Eleitorado evangélico permanece no centro da estratégia
Outro eixo considerado essencial é a aproximação com o público evangélico, segmento em que Michelle Bolsonaro registra elevados índices de apoio dentro do eleitorado conservador.
A expectativa é que a ex-primeira-dama participe de congressos femininos, encontros religiosos e eventos promovidos por igrejas com as quais mantém relacionamento há vários anos.
Na avaliação de aliados, essa aproximação fortalece sua imagem junto a um dos grupos mais importantes para o bolsonarismo e reduz os impactos das disputas internas enfrentadas pelo partido nos últimos meses.
Futuro político segue indefinido
Embora dirigentes do Partido Liberal ainda defendam uma candidatura de Michelle Bolsonaro ao Senado pelo Distrito Federal, pessoas próximas afirmam que nenhuma decisão foi tomada até o momento.

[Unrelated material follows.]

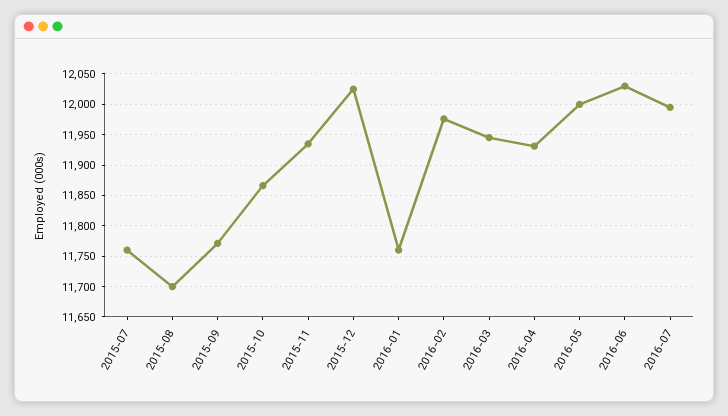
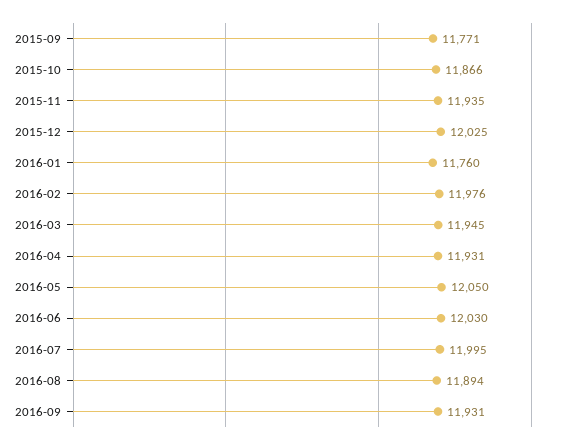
2015-07: 11760 -> none
2015-08: 11700 -> none
2016-05: 12000 -> 12050
2016-08: none -> 11894
2016-09: none -> 11931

Nos bastidores, cresce a avaliação de que permanecer fora da disputa eleitoral poderá ampliar sua capacidade de percorrer diferentes estados, apoiar candidatas e fortalecer o projeto político construído durante sua passagem pelo PL Mulher.
Dessa forma, Michelle busca preservar sua influência por meio de uma atuação descentralizada, baseada na articulação com lideranças femininas, no fortalecimento do eleitorado evangélico e no apoio a candidaturas estratégicas. A reorganização demonstra que, mesmo sem um cargo formal dentro da legenda, a ex-primeira-dama pretende continuar desempenhando um papel relevante na construção da estratégia política do campo conservador durante as eleições de 2026.